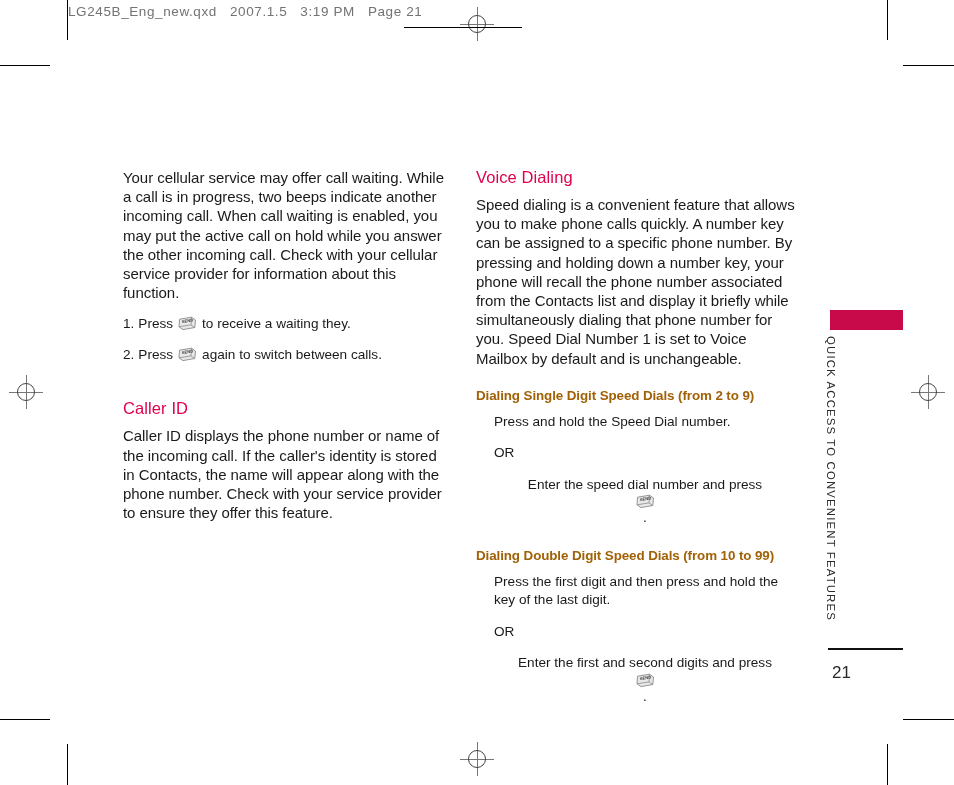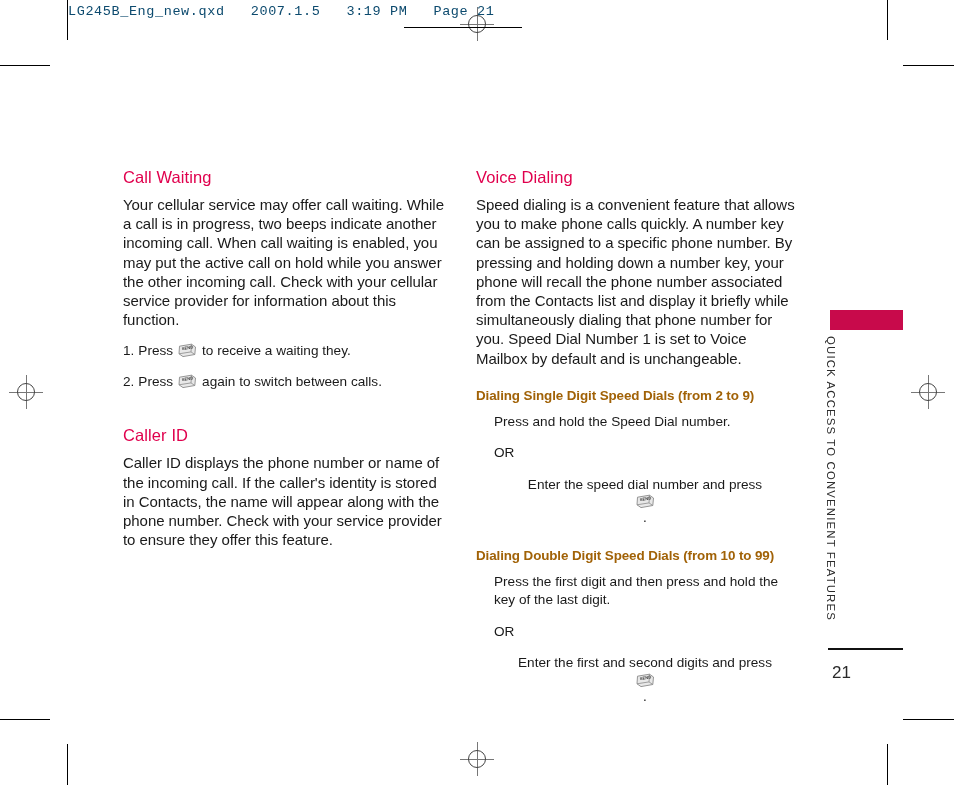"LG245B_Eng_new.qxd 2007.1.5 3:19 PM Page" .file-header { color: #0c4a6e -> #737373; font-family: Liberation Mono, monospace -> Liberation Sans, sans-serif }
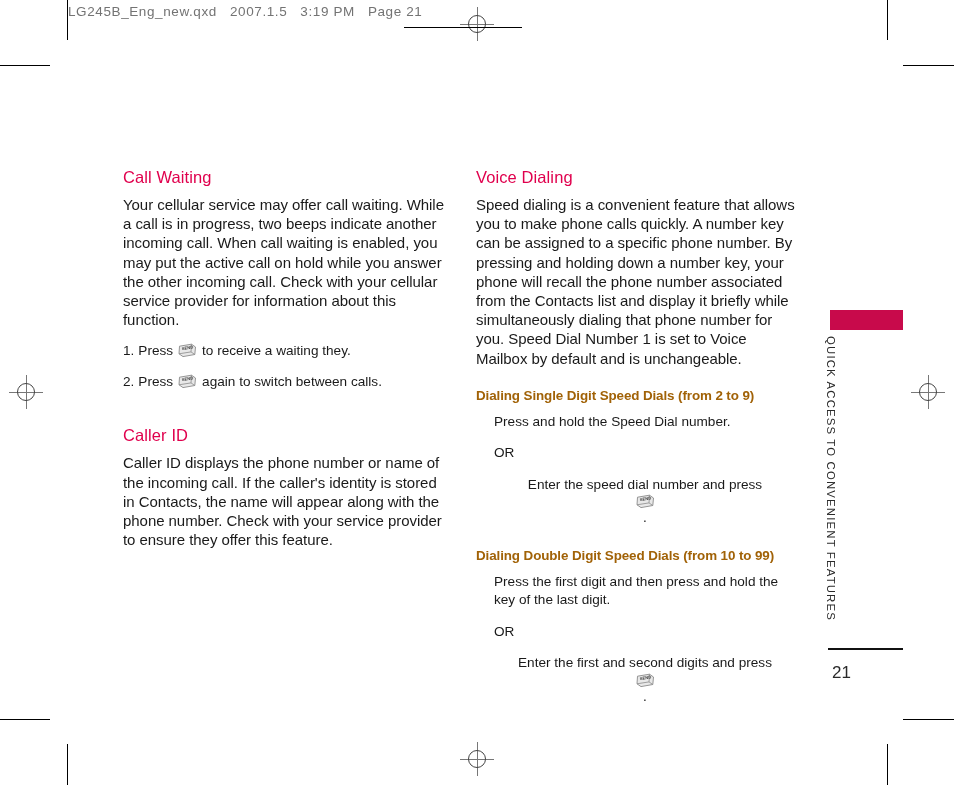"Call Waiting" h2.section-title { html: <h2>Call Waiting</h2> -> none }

####################

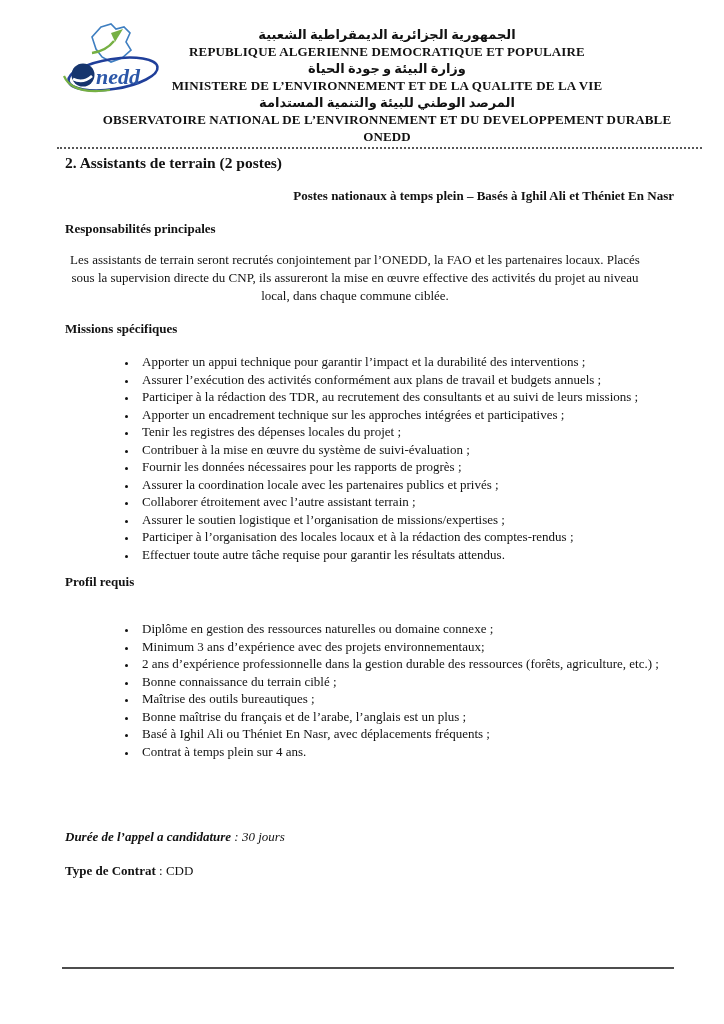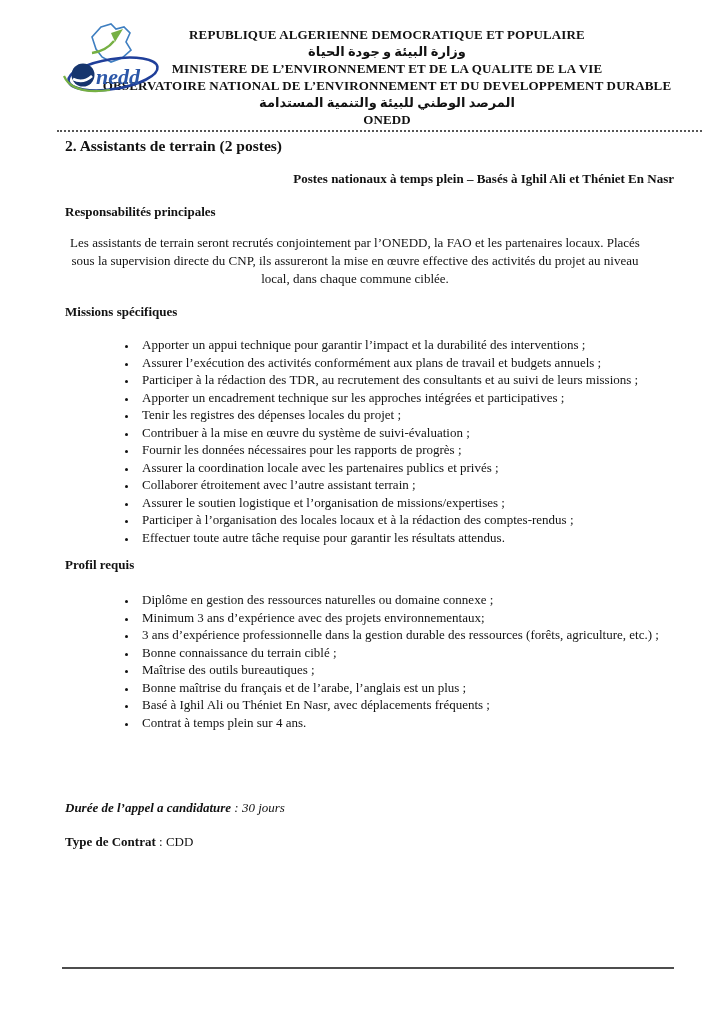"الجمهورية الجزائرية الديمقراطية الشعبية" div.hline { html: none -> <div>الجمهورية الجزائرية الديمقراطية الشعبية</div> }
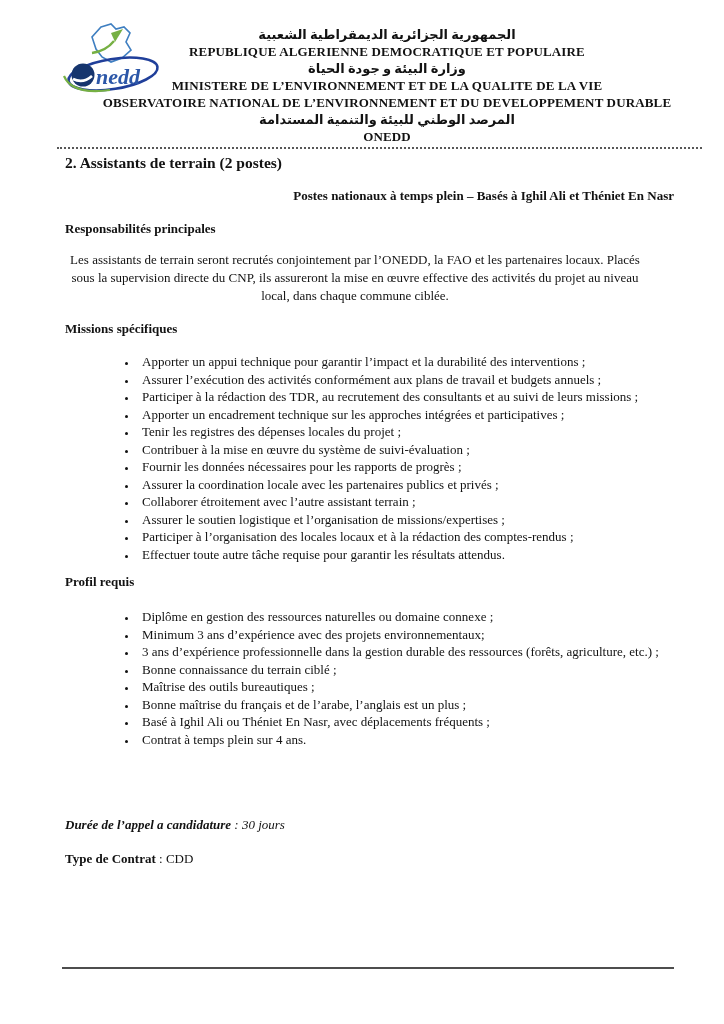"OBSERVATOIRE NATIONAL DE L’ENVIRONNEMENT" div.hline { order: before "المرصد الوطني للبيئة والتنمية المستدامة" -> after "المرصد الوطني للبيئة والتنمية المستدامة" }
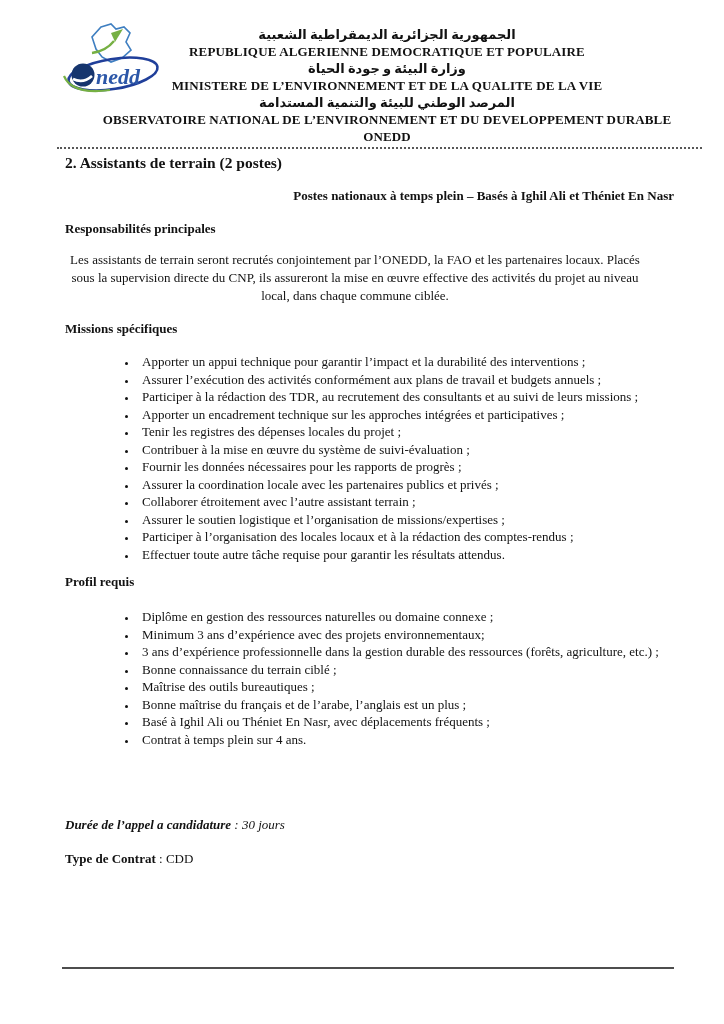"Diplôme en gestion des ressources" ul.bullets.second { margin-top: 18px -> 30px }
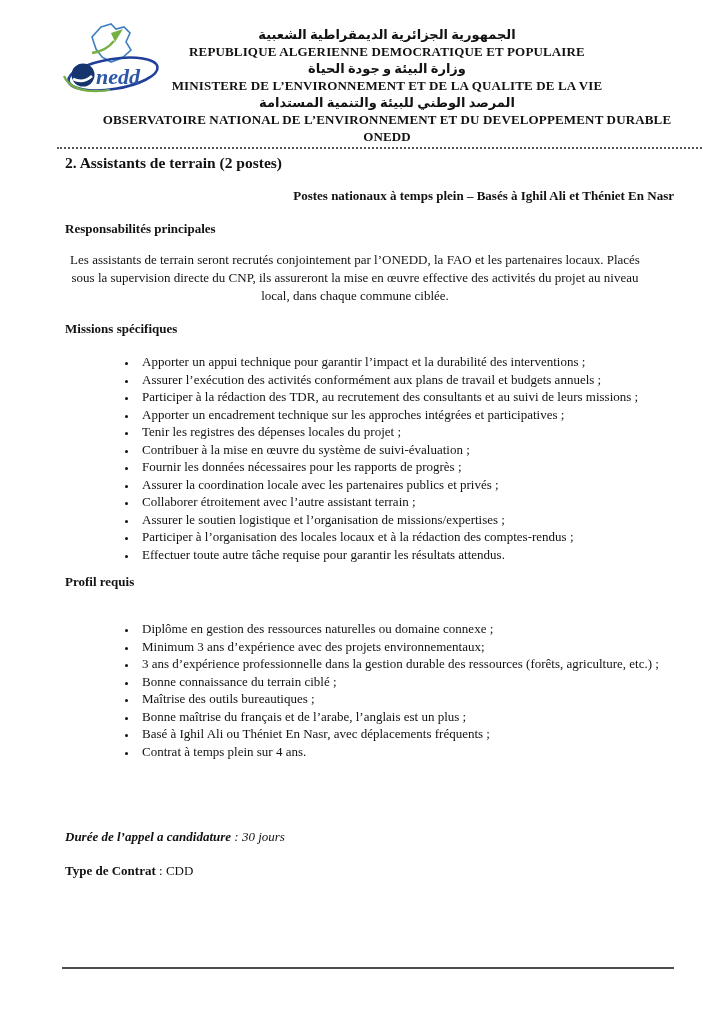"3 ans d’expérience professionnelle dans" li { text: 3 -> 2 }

####################

Exercise => Starting with the line above that holds "2007.1.5 3:19 PM", restate each line word for word up to and including the line that holds "html: <h2>Call Waiting</h2>". Drop the pictures.

Answer space =>
"LG245B_Eng_new.qxd 2007.1.5 3:19 PM Page" .file-header { color: #0c4a6e -> #737373; font-family: Liberation Mono, monospace -> Liberation Sans, sans-serif }
"Call Waiting" h2.section-title { html: <h2>Call Waiting</h2> -> none }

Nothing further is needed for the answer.